> [TASK DESCRIPTION] Look in the listing below for the line that has "If thetarget cell", then return it and each following line up to and including the one with "- the manner", exactly and without pictures.

> [RECORDED INFORMATION]
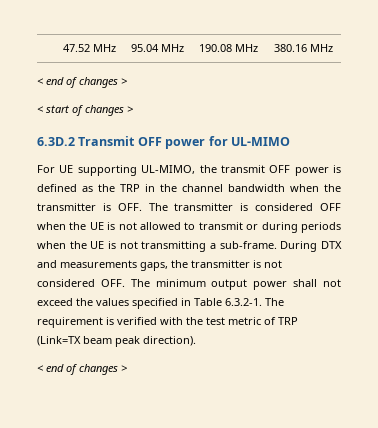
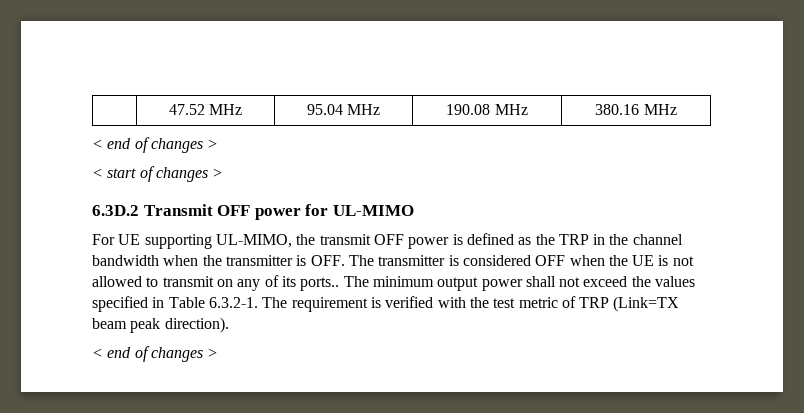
- For UE supporting UL-MIMO, the transmit OFF power is defined as the TRP in the channel bandwidth when the transmitter is OFF. The transmitter is considered OFF when the UE is not allowed to transmit or during periods when the UE is not transmitting a sub-frame. During DTX and measurements gaps, the transmitter is not considered OFF. The minimum output power shall not exceed the values specified in Table 6.3.2-1. The requirement is verified with the test metric of TRP (Link=TX beam peak direction).
+ For UE supporting UL-MIMO, the transmit OFF power is defined as the TRP in the channel bandwidth when the transmitter is OFF. The transmitter is considered OFF when the UE is not allowed to transmit on any of its ports.. The minimum output power shall not exceed the values specified in Table 6.3.2-1. The requirement is verified with the test metric of TRP (Link=TX beam peak direction).

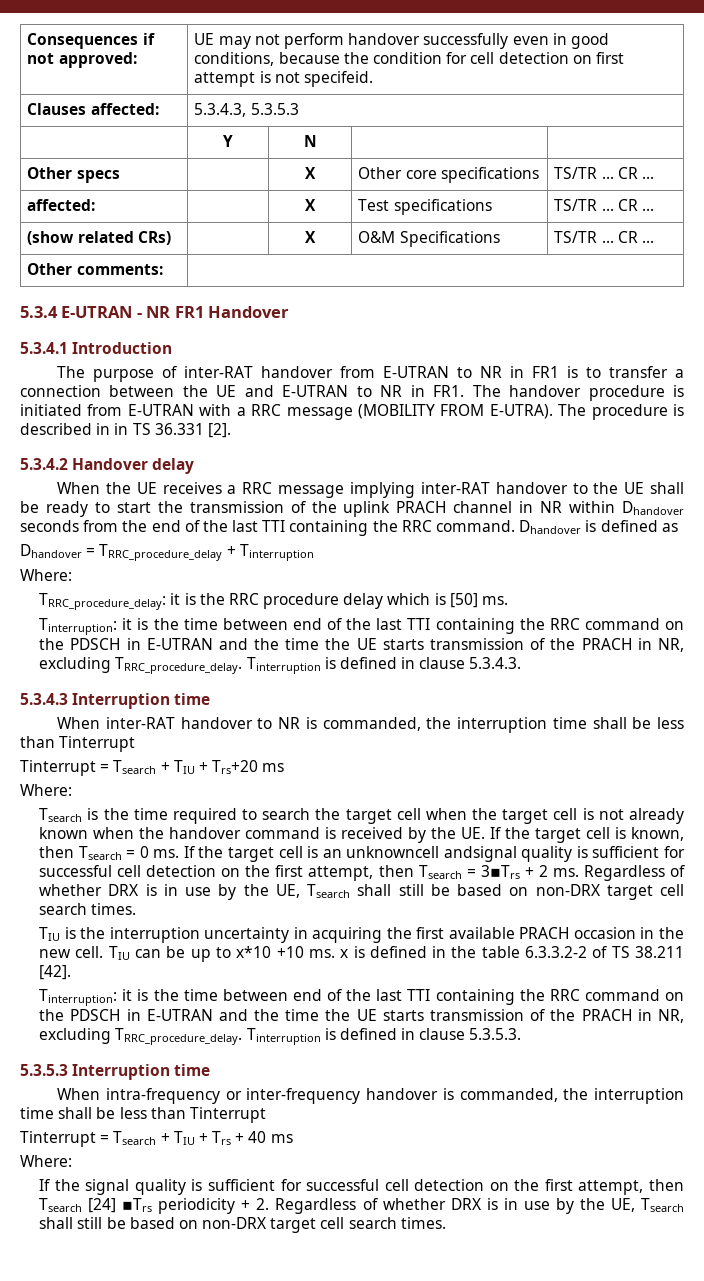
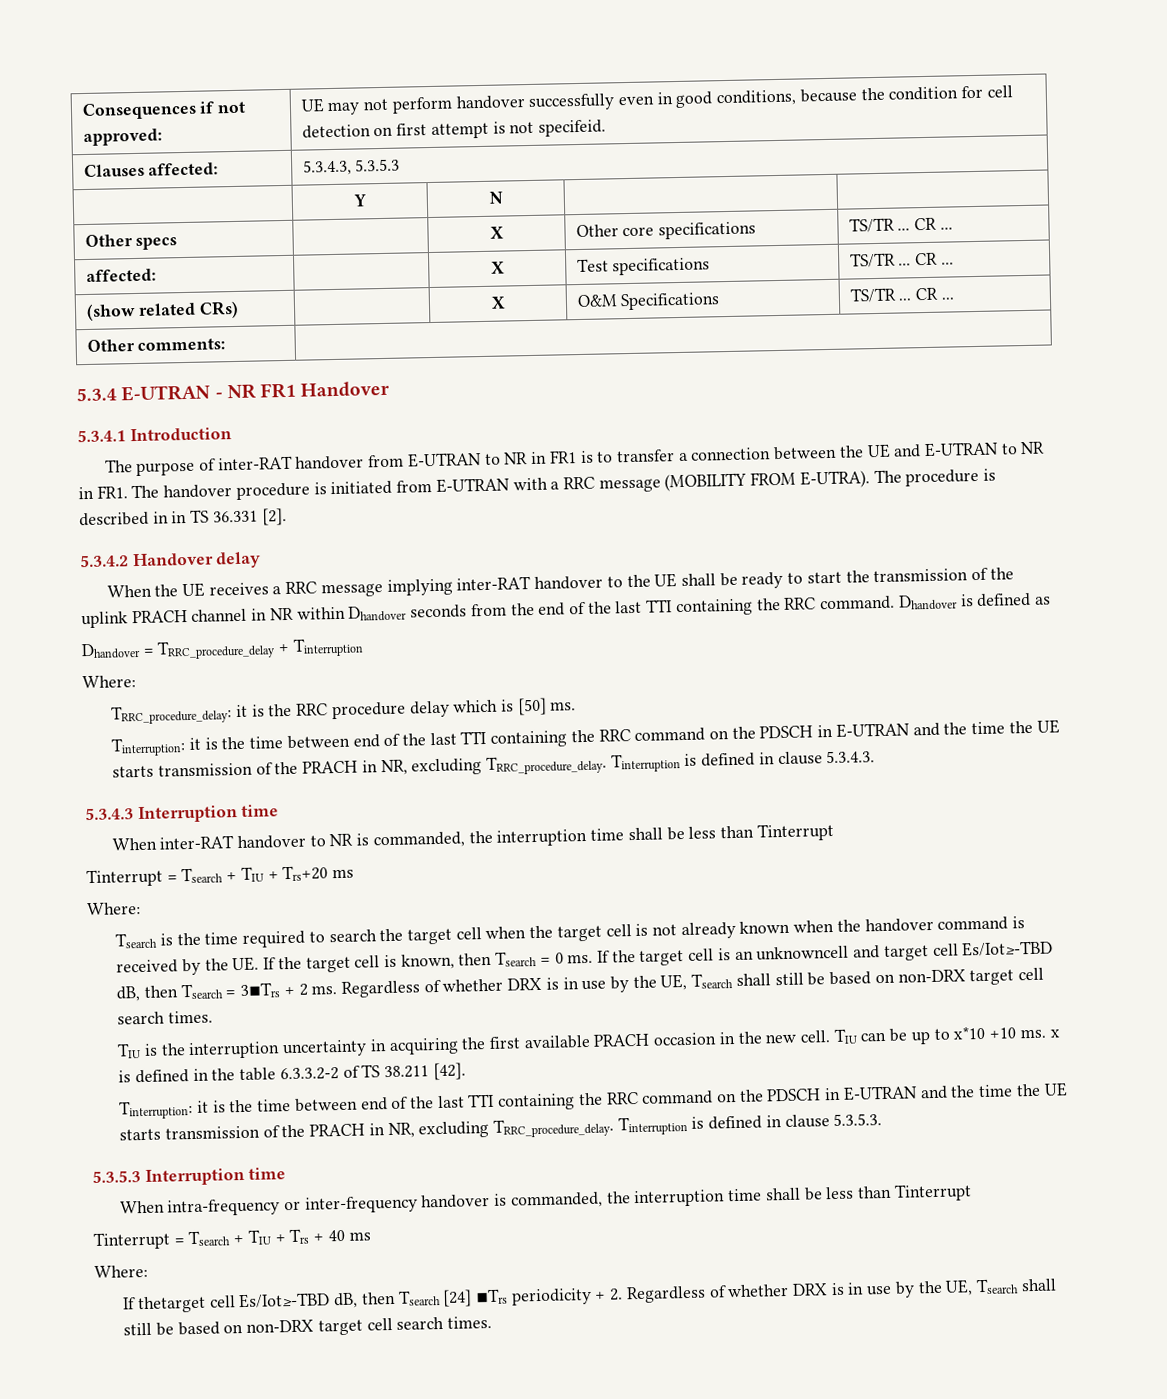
- If the target cell is an unknowncell andsignal quality is sufficient for successful cell detection on the first attempt, then Tsearch = 3▪Trs + 2 ms.
+ If the target cell is an unknowncell and target cell Es/Iot≥-TBD dB, then Tsearch = 3▪Trs + 2 ms.
- If the signal quality is sufficient for successful cell detection on the first attempt, then Tsearch [24] ▪Trs periodicity + 2. Regardless of whether DRX is in use by the UE, Tsearch shall still be based on non-DRX target cell search times.
+ If thetarget cell Es/Iot≥-TBD dB, then Tsearch [24] ▪Trs periodicity + 2. Regardless of whether DRX is in use by the UE, Tsearch shall still be based on non-DRX target cell search times.

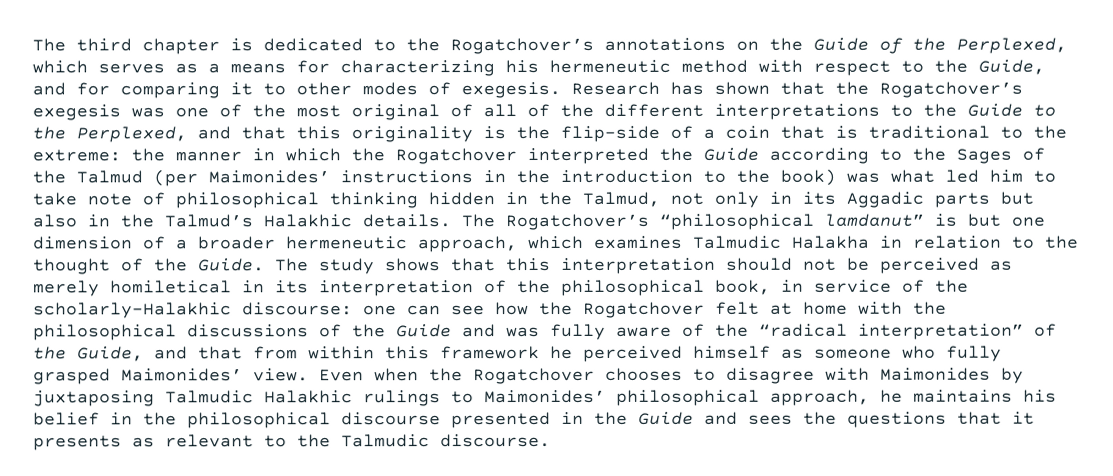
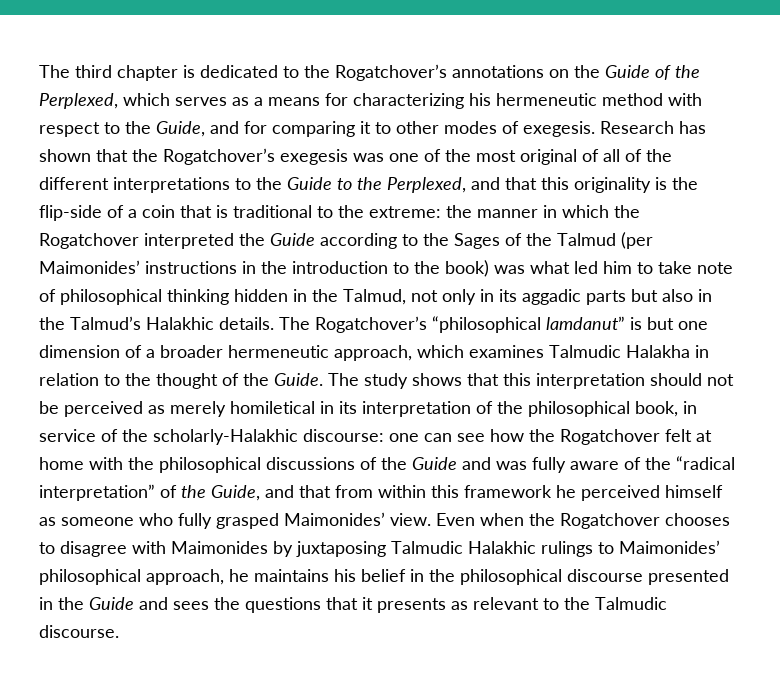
- the manner in which the Rogatchover interpreted the Guide according to the Sages of the Talmud (per Maimonides’ instructions in the introduction to the book) was what led him to take note of philosophical thinking hidden in the Talmud, not only in its Aggadic parts but also in the Talmud’s Halakhic details.
+ the manner in which the Rogatchover interpreted the Guide according to the Sages of the Talmud (per Maimonides’ instructions in the introduction to the book) was what led him to take note of philosophical thinking hidden in the Talmud, not only in its aggadic parts but also in the Talmud’s Halakhic details.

> [RESPONSE TO THE TASK]
+ If thetarget cell Es/Iot≥-TBD dB, then Tsearch [24] ▪Trs periodicity + 2. Regardless of whether DRX is in use by the UE, Tsearch shall still be based on non-DRX target cell search times.

- the manner in which the Rogatchover interpreted the Guide according to the Sages of the Talmud (per Maimonides’ instructions in the introduction to the book) was what led him to take note of philosophical thinking hidden in the Talmud, not only in its Aggadic parts but also in the Talmud’s Halakhic details.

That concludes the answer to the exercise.